Avec 1 103 475 anglophones de « Première langue officielle parlée » (PLOP), la « communauté » excède de 845 000 anglophones la « minorité » et ses 258 605 « citoyens canadiens de langue maternelle anglaise, nés au Québec de parents nés au Canada » (Statistique Canada, Recensements de 2016 et de 2006, commandes spéciales ; calculs n’engageant que l’auteur), dont seulement 140 000 avaient un ou deux parents anglophones, les 118 000 autres ayant des parents francophones ou allophones1.

À 1,8 % de la population, la toute puissante et sur-influente minorité anglo-britannique qu’évoque la minorité anglo-québécoise, jadis aux commandes du Québec, est à ranger parmi les faits d’Histoire et autres souvenirs divers. Quant à la « communauté anglophone », toujours en croissance, elle n’a aucune assise historique. Elle est le prolongement en territoire québécois du Canada anglais majoritaire et multiculturel.

Sept ruisseaux différents, une même rivière. Les nouveaux anglophones

Dans leur ensemble, les 1 103 475 membres de la « communauté anglophone » définie par la PLOP ont augmenté de +10,9 % de 2006 à 2016 (+108 752 personnes).

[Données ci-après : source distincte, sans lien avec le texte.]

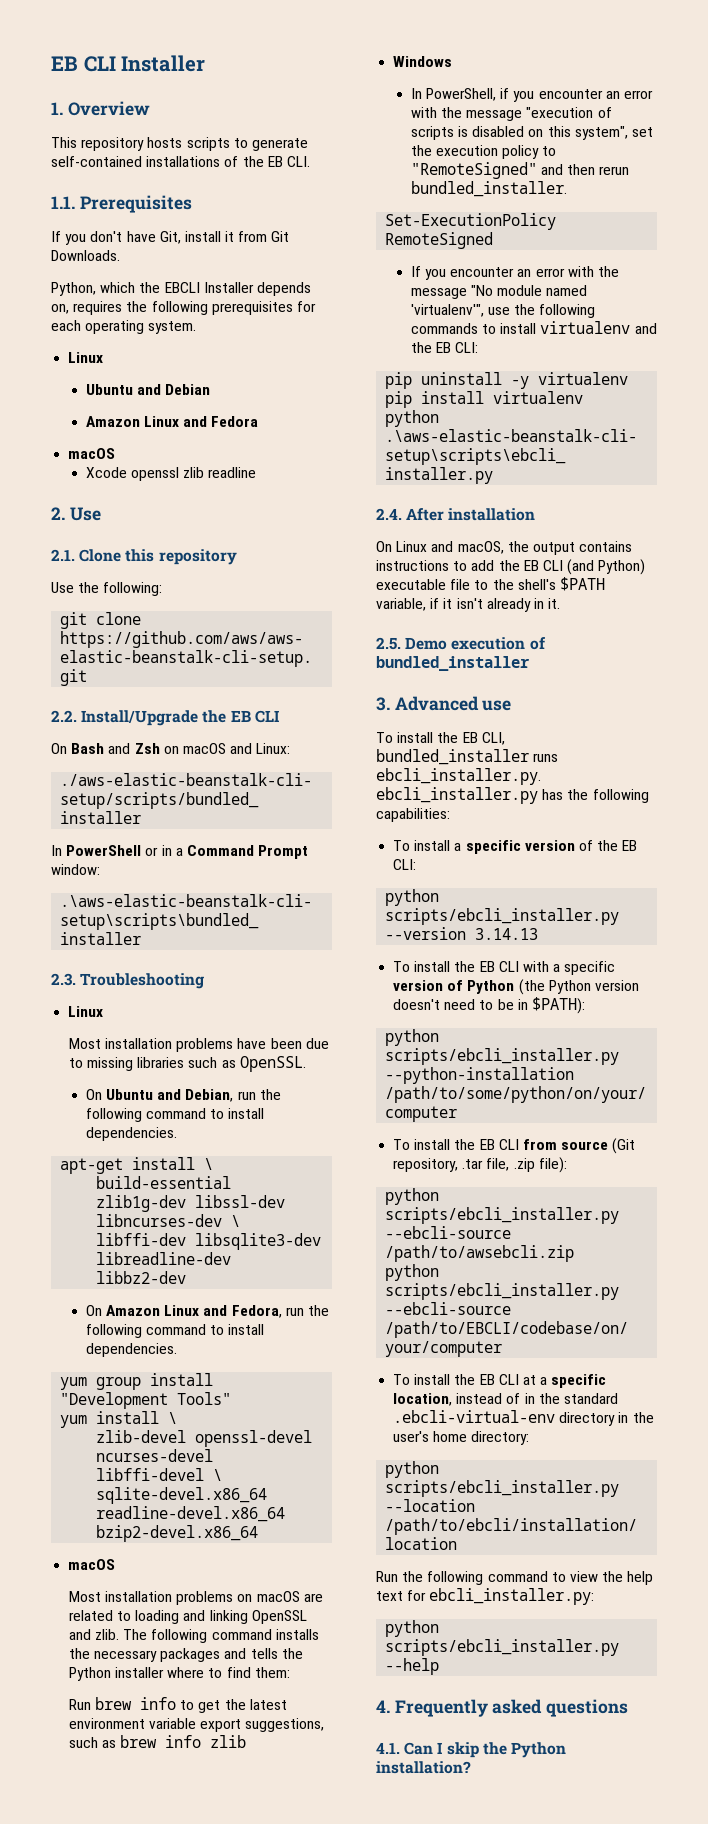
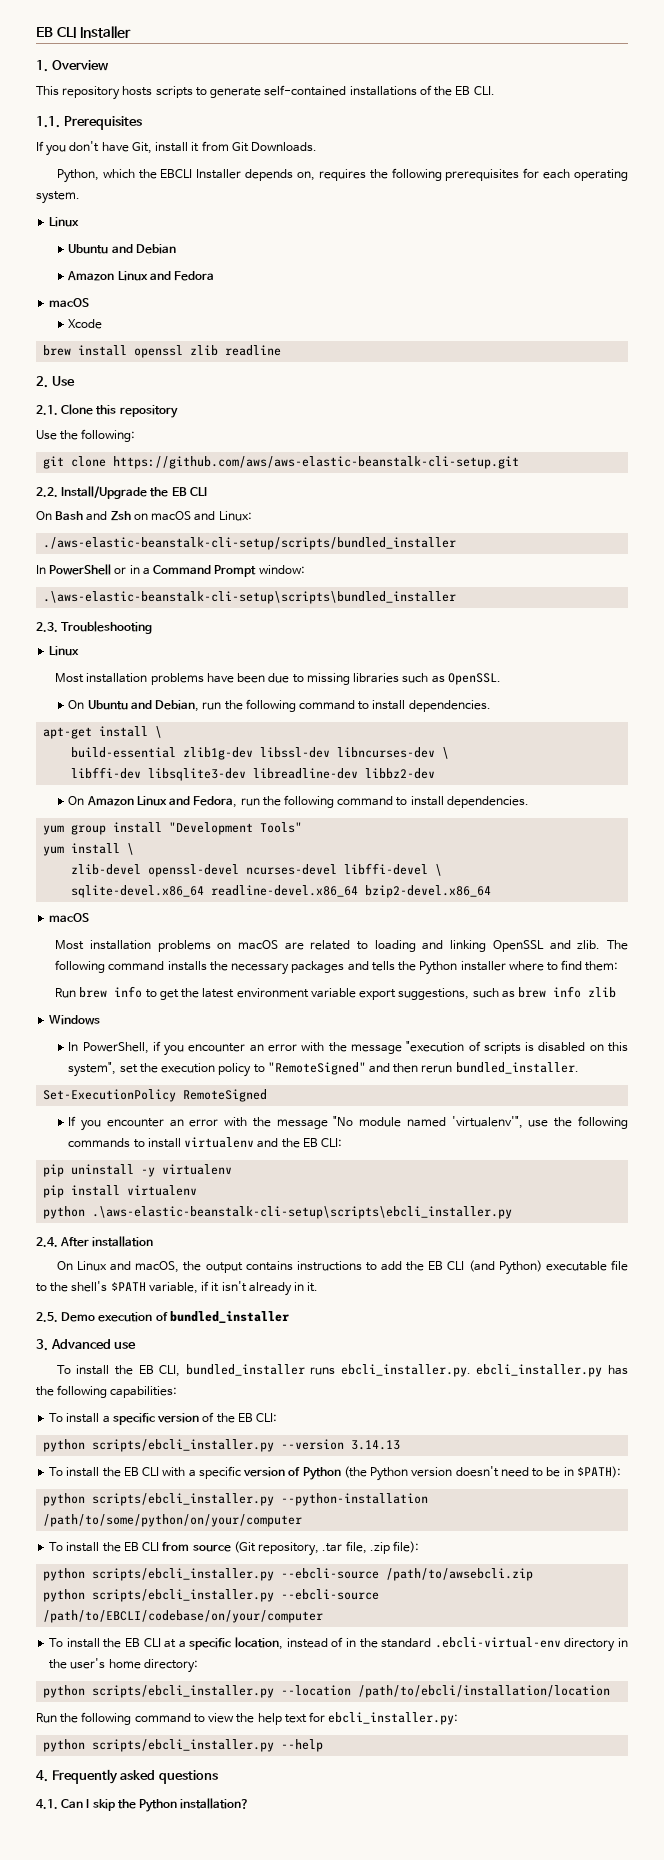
(127, 472) none -> [43,345,128,356] // brew install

Cette augmentation recouvre une faible hausse de +3,0 % (+7 447 p.) pour les 258 605 membres de la minorité anglo-québécoise contre une croissance imposante de +13,6 % (+101 305 p.) pour les 844 870 autres recensés de PLOP anglaise. Nous sommes loin de 1971, alors qu’on trouvait 93 anglophones de langue maternelle pour chaque 100 Britanniques d’origine ethnique. En 2016, les Anglo-Québécois comptaient pour 23 % des effectifs de PLOP anglaise (13 % pour les 140 000 dont au moins un parent était anglophone). La dissolution de la minorité dans le grand tout de la communauté, tel était le prix de la pérennité des institutions de langue anglaise et du maintien de l’ordre économique qui leur était favorable.

Tant le provincial que le fédéral reposent sur le libre choix entre l’anglais et le français pour la langue des services publics. Ce faisant, ils ajoutent pêle-mêle sept groupes à la minorité anglo-québécoise.

D’abord trois groupes, tous composés de citoyens canadiens de langue maternelle anglaise unique :

  • 145 940 nés au Québec de parents immigrants (+3,5 % de 2016 à 2006) ;
  • 106 755 nés dans le Canada hors Québec (+3,1 % en 10 ans) ;
  • 60 545 immigrants (+5,3 % en 10 ans).

Et quatre autres groupes :

  • 48 477 citoyens canadiens ayant au moins l’anglais comme langue maternelle (+63,7 % en 10 ans) ;
  • 36 756 non-citoyens de langue maternelle anglaise (+50,6 % en 10 ans) ;
  • 209 771 « anglicisés », c.-à-d. anglophones de langue parlée, mais francophones ou allophones de langue maternelle (+16,1 % en 10 ans) ;
  • 236 626 « anglotropes », c.-à-d. dont la PLOP est l’anglais, mais de langue parlée à la maison française ou autre (+14,4 % en 10 ans).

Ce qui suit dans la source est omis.